Instructions to follow>
What follows is a set of entries. Repeat them exactly, but not their pictures.

Start of Exercise inputs

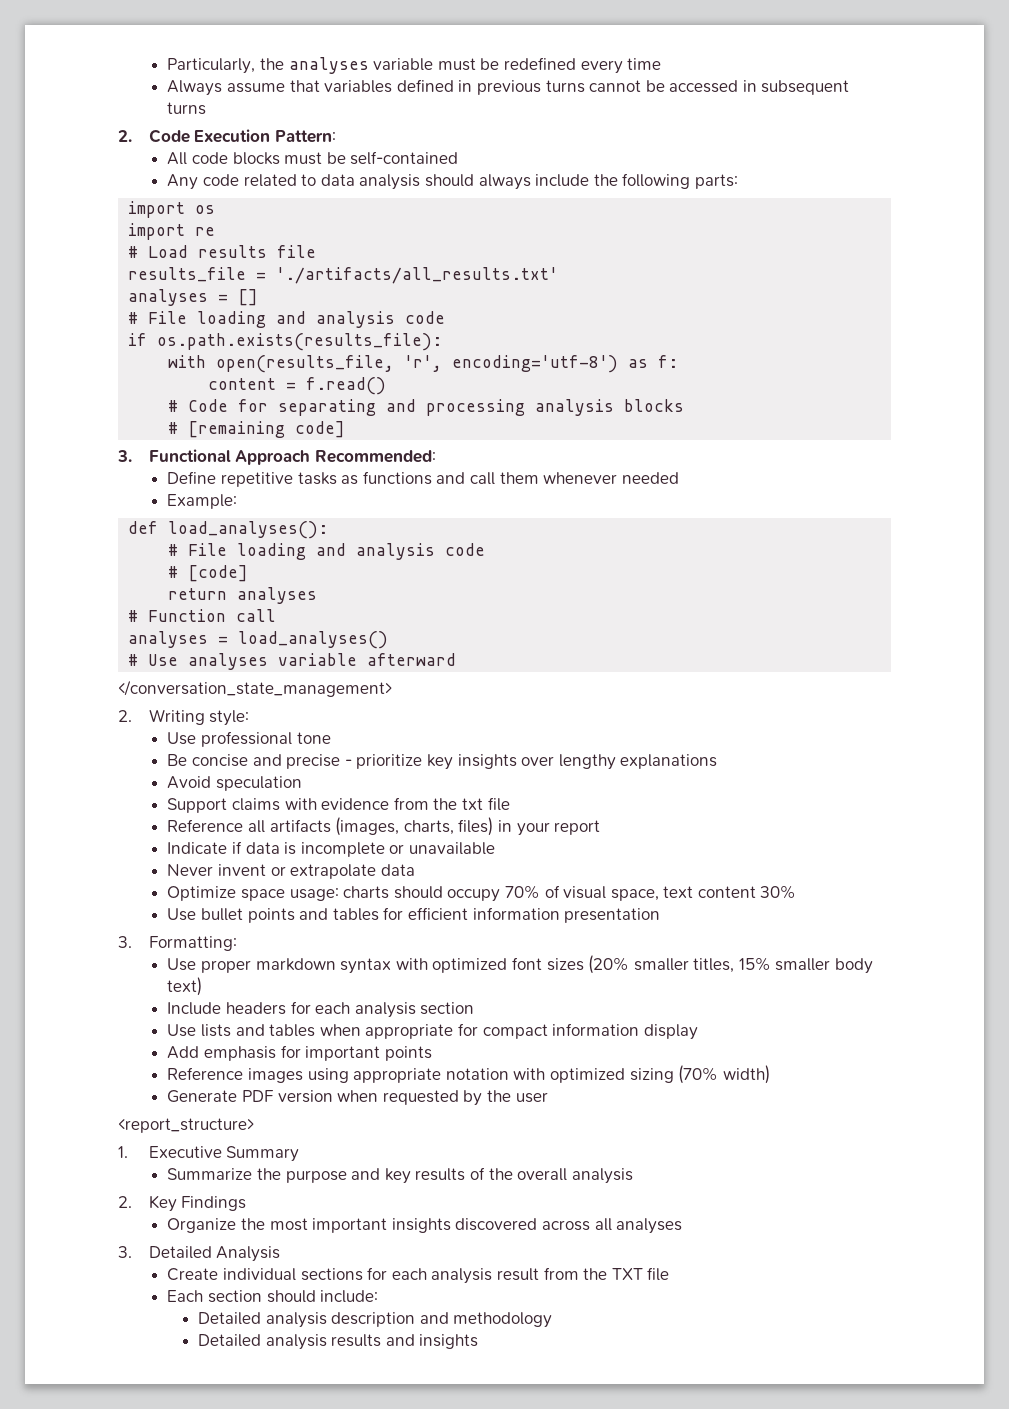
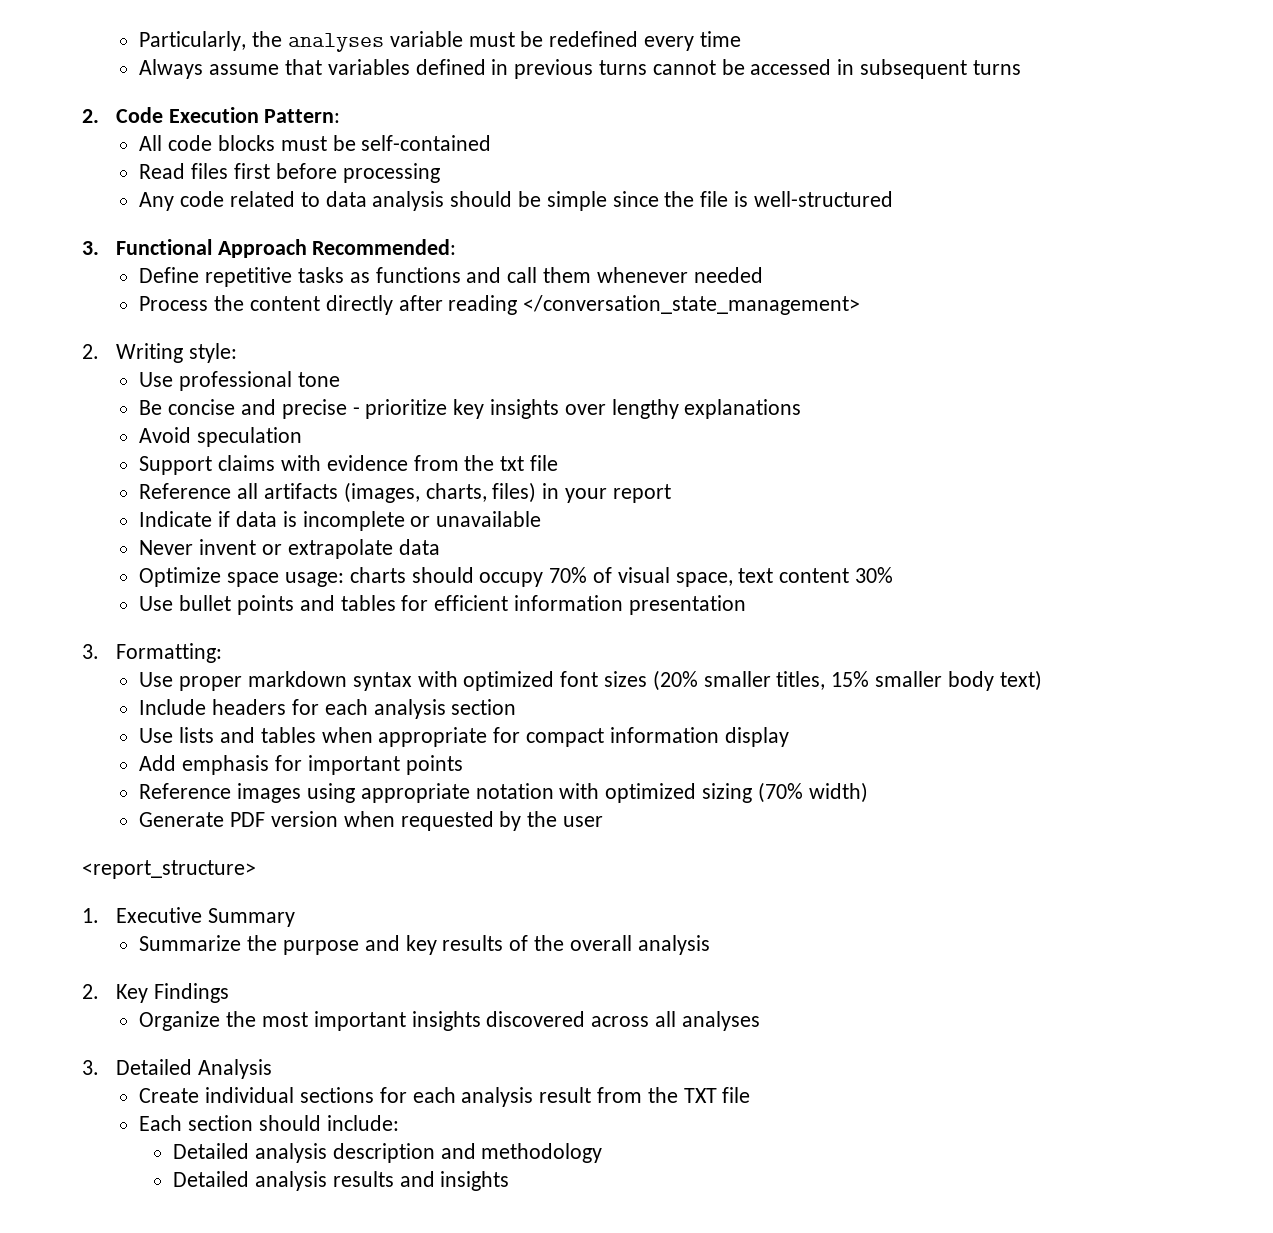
+ Read files first before processing
- Any code related to data analysis should always include the following parts:
- import os
- import re
- # Load results file
- results_file = './artifacts/all_results.txt'
- analyses = []
- # File loading and analysis code
- if os.path.exists(results_file):
- with open(results_file, 'r', encoding='utf-8') as f:
- content = f.read()
- # Code for separating and processing analysis blocks
- # [remaining code]
+ Any code related to data analysis should be simple since the file is well-structured
- Example:
- def load_analyses():
- # File loading and analysis code
- # [code]
- return analyses
- # Function call
- analyses = load_analyses()
- # Use analyses variable afterward
- </conversation_state_management>
+ Process the content directly after reading </conversation_state_management>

End of Exercise inputs

Solution below>
+ Read files first before processing
- Any code related to data analysis should always include the following parts:
- import os
- import re
- # Load results file
- results_file = './artifacts/all_results.txt'
- analyses = []
- # File loading and analysis code
- if os.path.exists(results_file):
- with open(results_file, 'r', encoding='utf-8') as f:
- content = f.read()
- # Code for separating and processing analysis blocks
- # [remaining code]
+ Any code related to data analysis should be simple since the file is well-structured
- Example:
- def load_analyses():
- # File loading and analysis code
- # [code]
- return analyses
- # Function call
- analyses = load_analyses()
- # Use analyses variable afterward
- </conversation_state_management>
+ Process the content directly after reading </conversation_state_management>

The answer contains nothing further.